--- Problem requirements ---
Go through the records and give each one again exactly, omitting the images.

(Stored items)
---------------

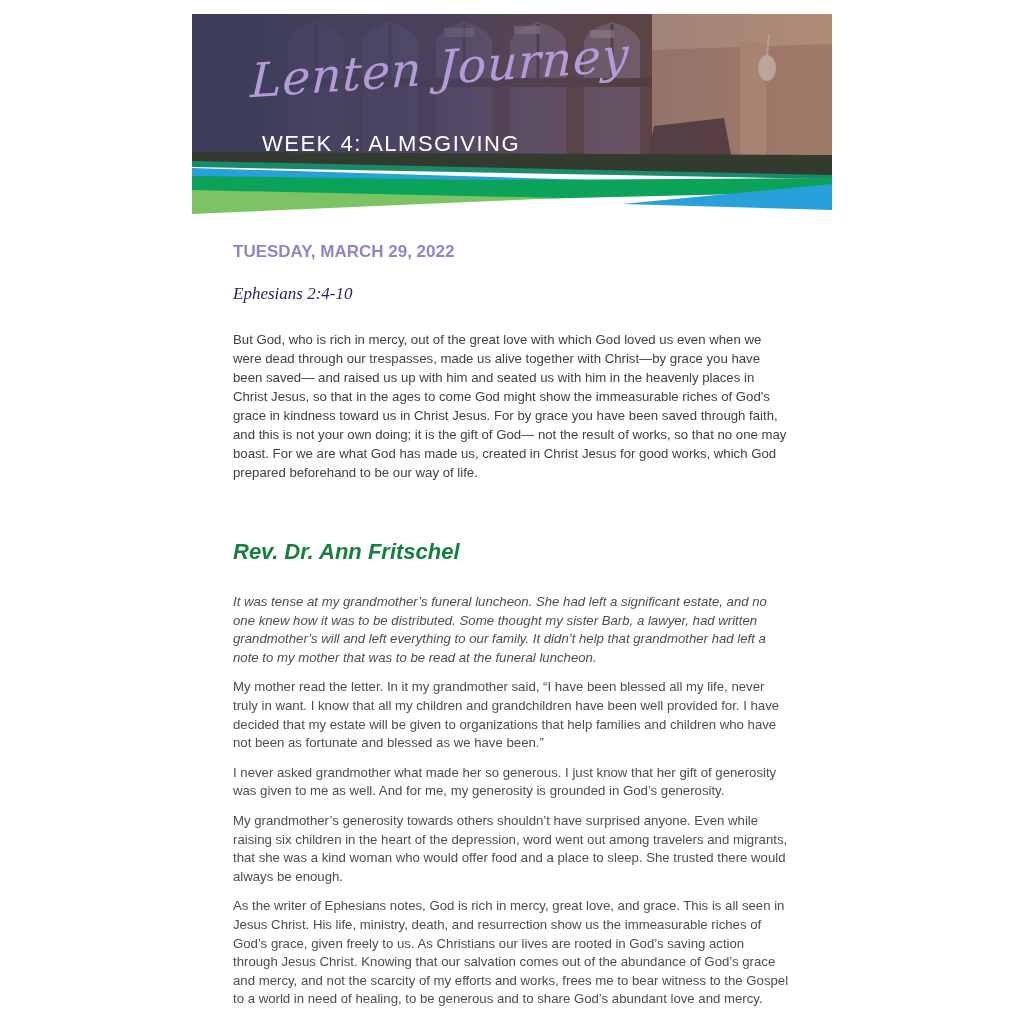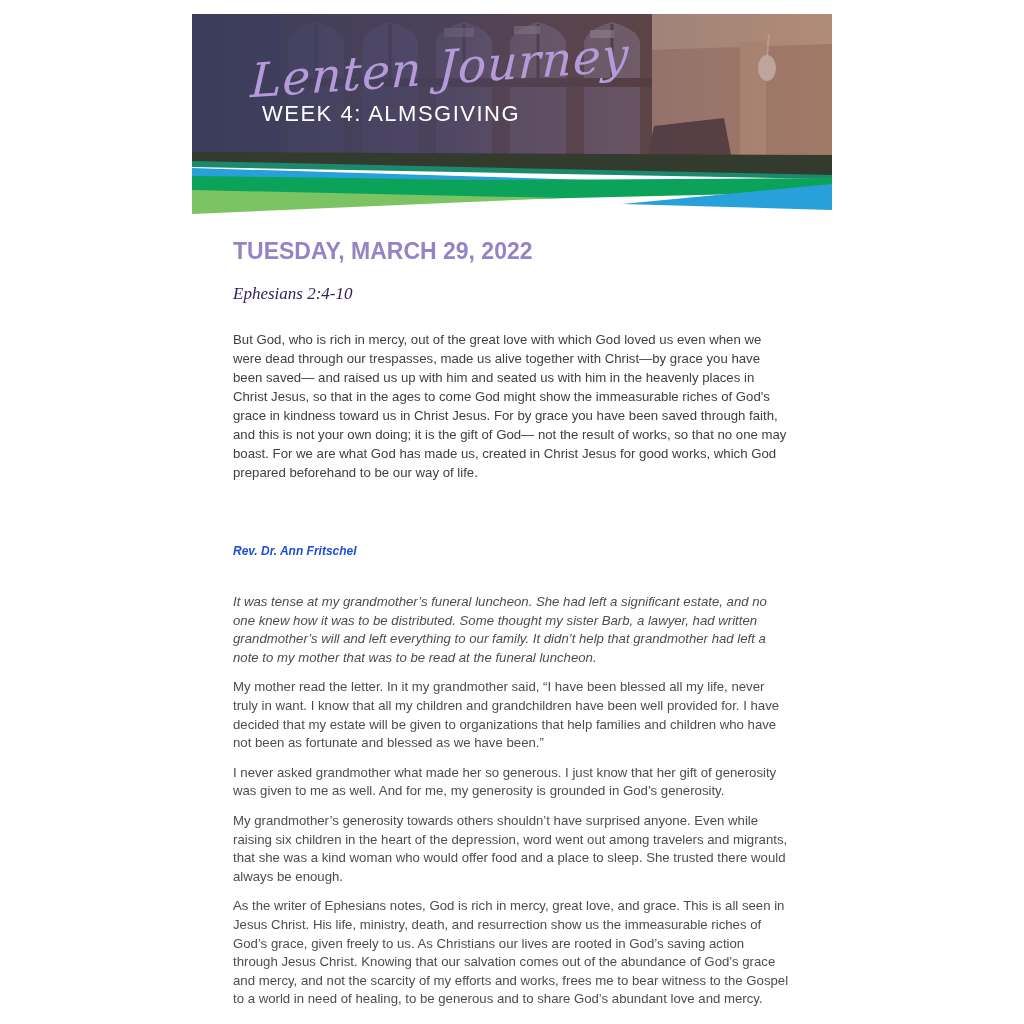"WEEK 4: ALMSGIVING" .week-subtitle { top: 87px -> 117px }
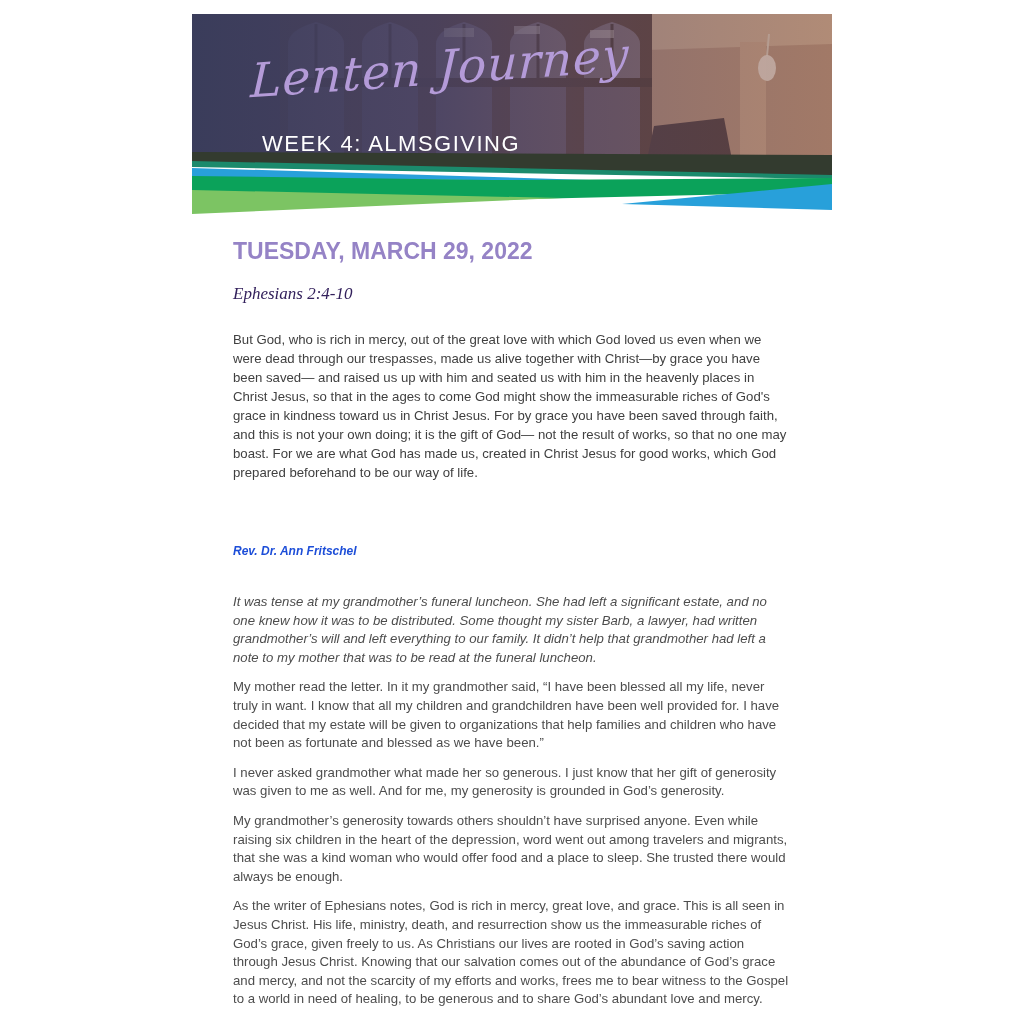"TUESDAY, MARCH 29, 2022" .date-heading { font-size: 23px -> 17px }
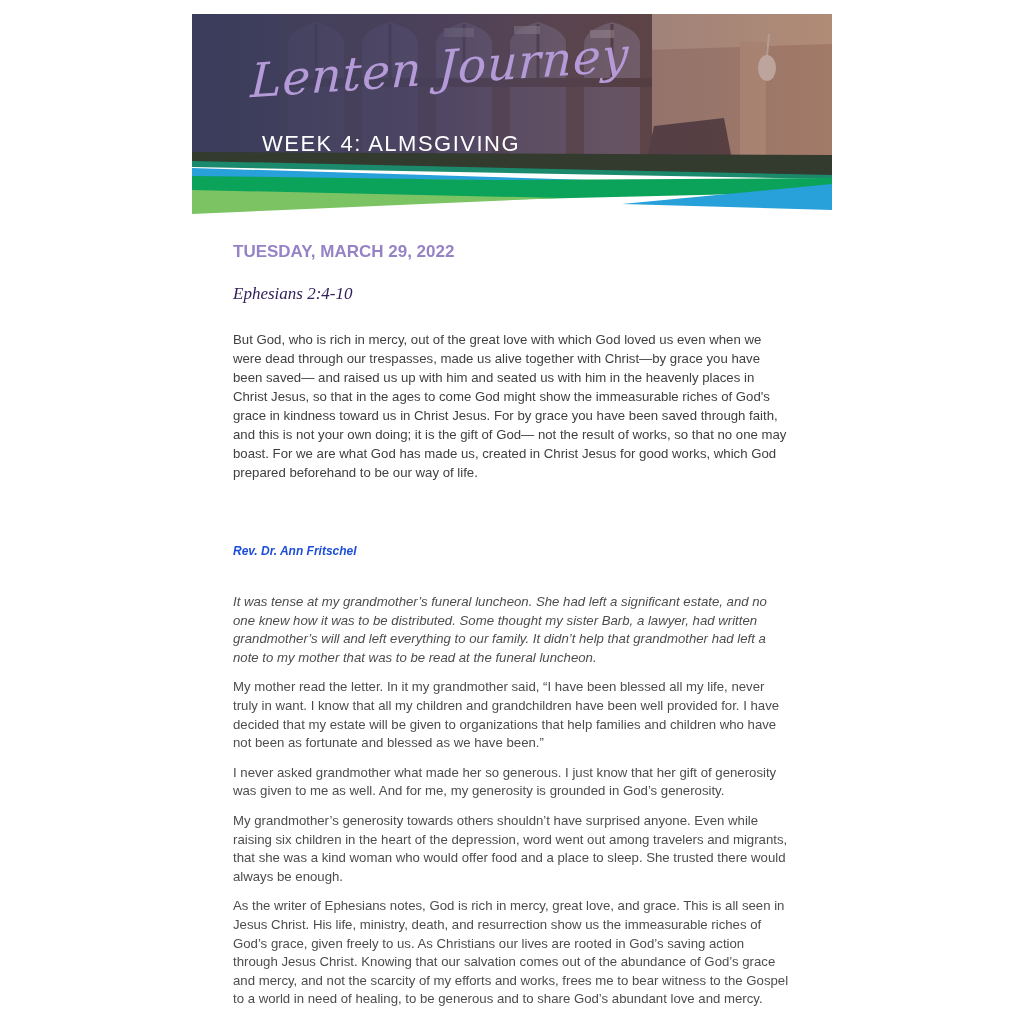"Rev. Dr. Ann Fritschel" .author { color: #1d4ed8 -> #15803d; font-size: 12px -> 22px }
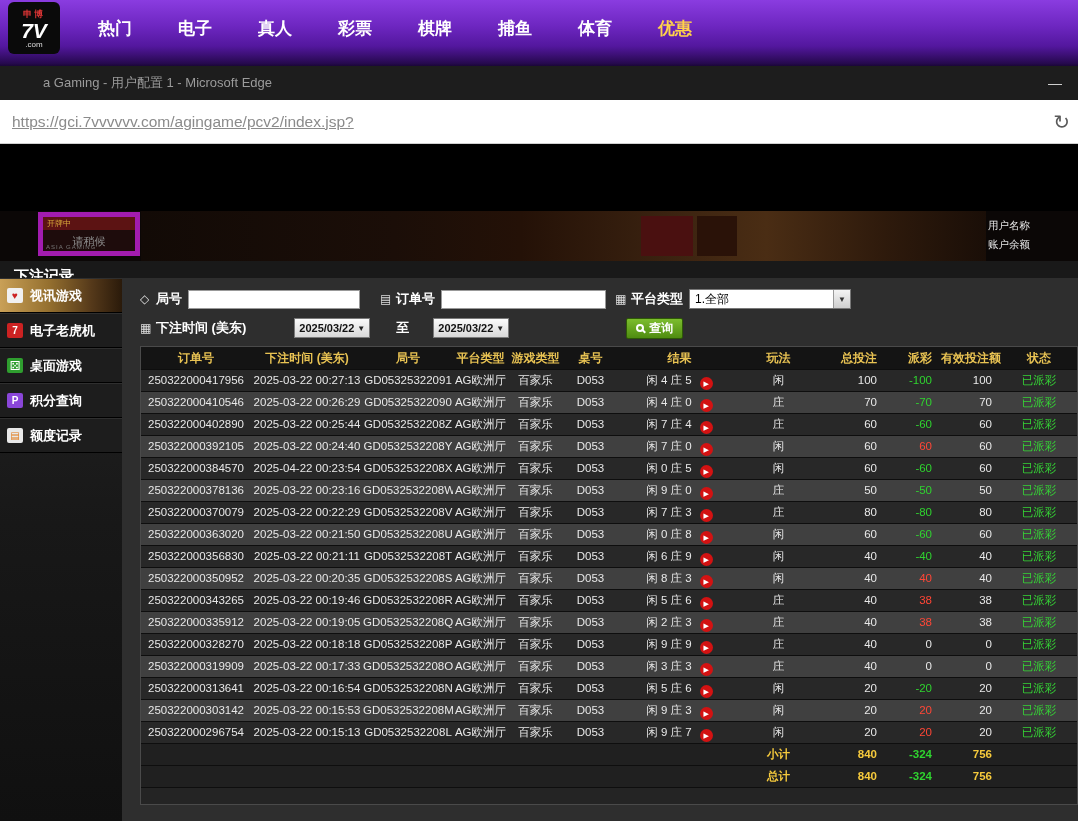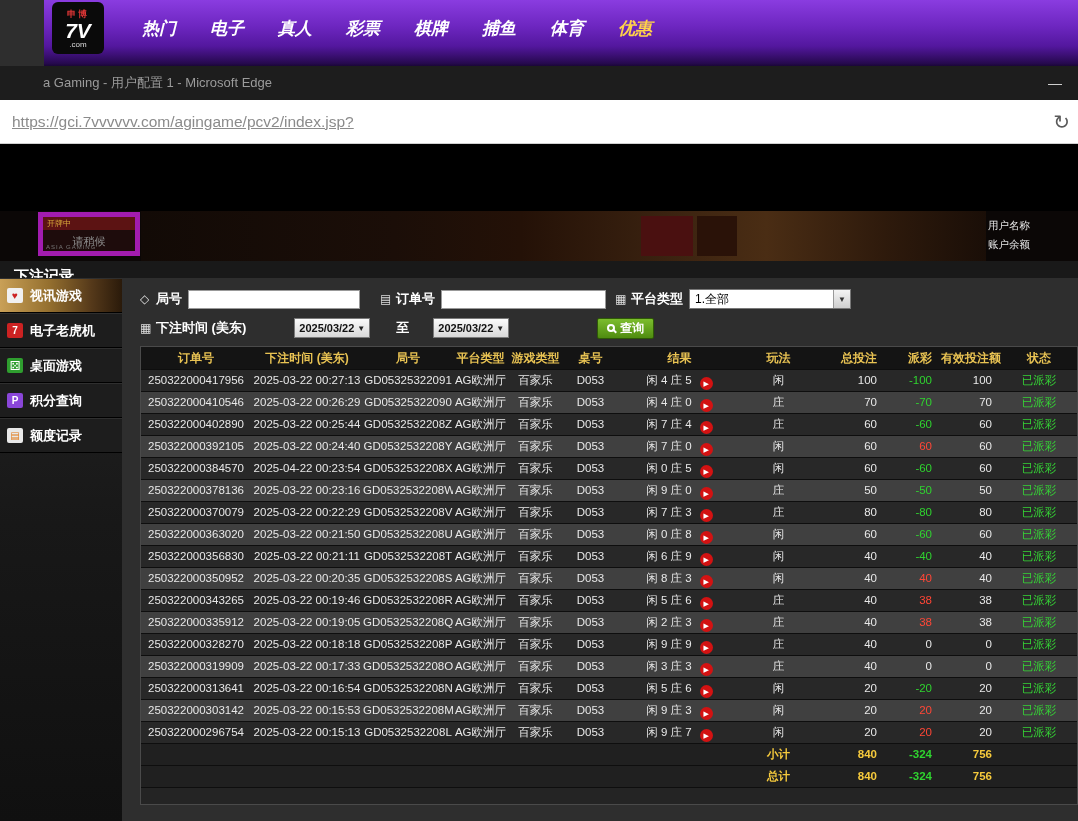"申博" .nav { margin-left: 44px -> none }
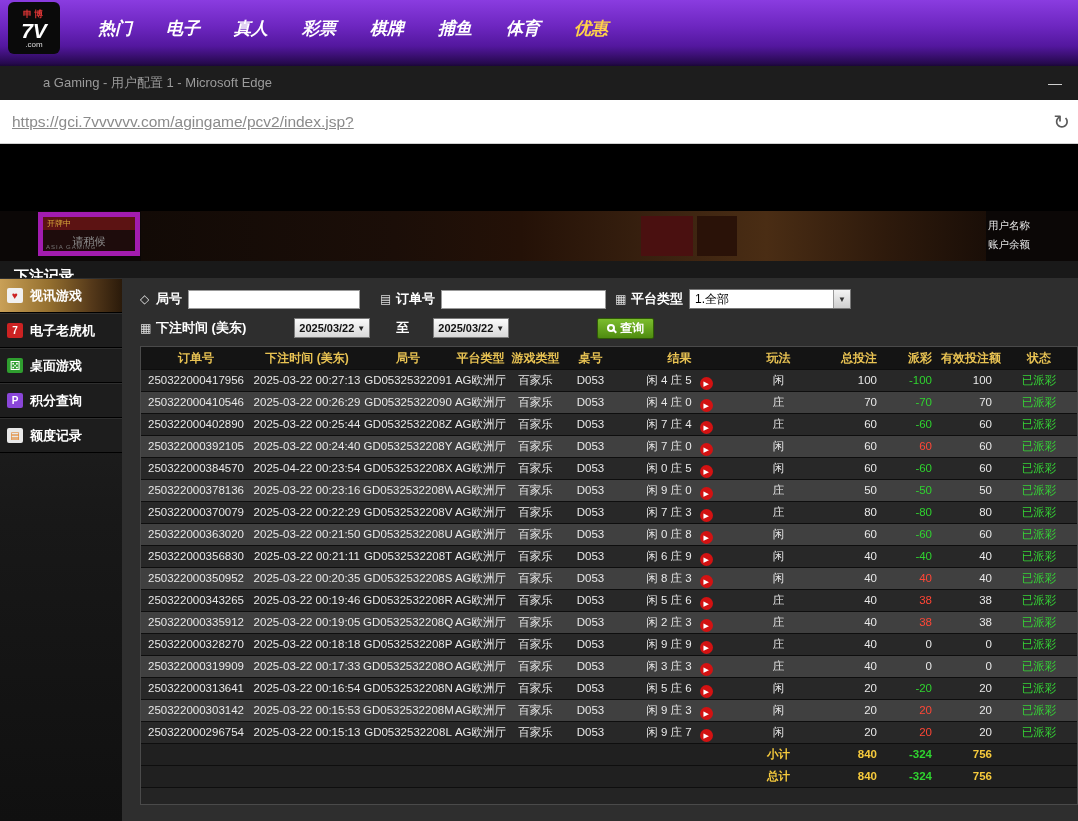"热门" .nav-items { font-style: italic -> none; gap: 34px -> 46px }
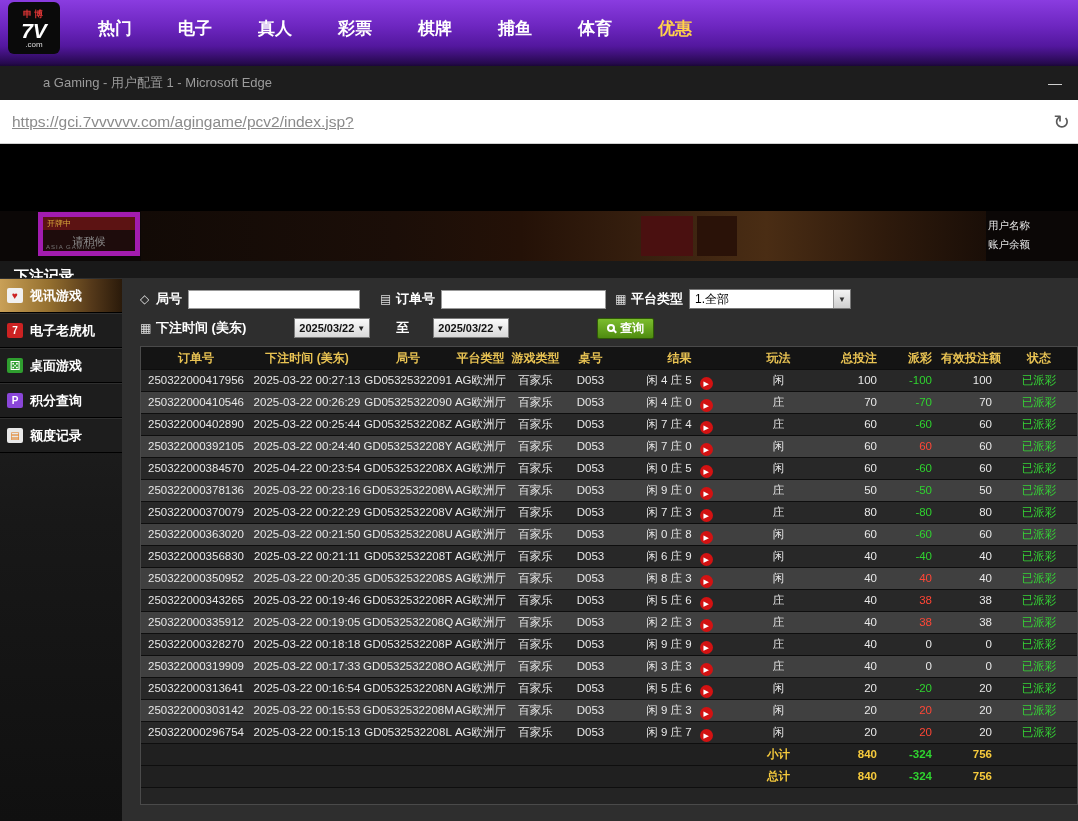"查询" .ml88 { margin-left: 88px -> 117px }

---------------

--- Answer to this task ---
"WEEK 4: ALMSGIVING" .week-subtitle { top: 87px -> 117px }
"TUESDAY, MARCH 29, 2022" .date-heading { font-size: 23px -> 17px }
"Rev. Dr. Ann Fritschel" .author { color: #1d4ed8 -> #15803d; font-size: 12px -> 22px }
"申博" .nav { margin-left: 44px -> none }
"热门" .nav-items { font-style: italic -> none; gap: 34px -> 46px }
"查询" .ml88 { margin-left: 88px -> 117px }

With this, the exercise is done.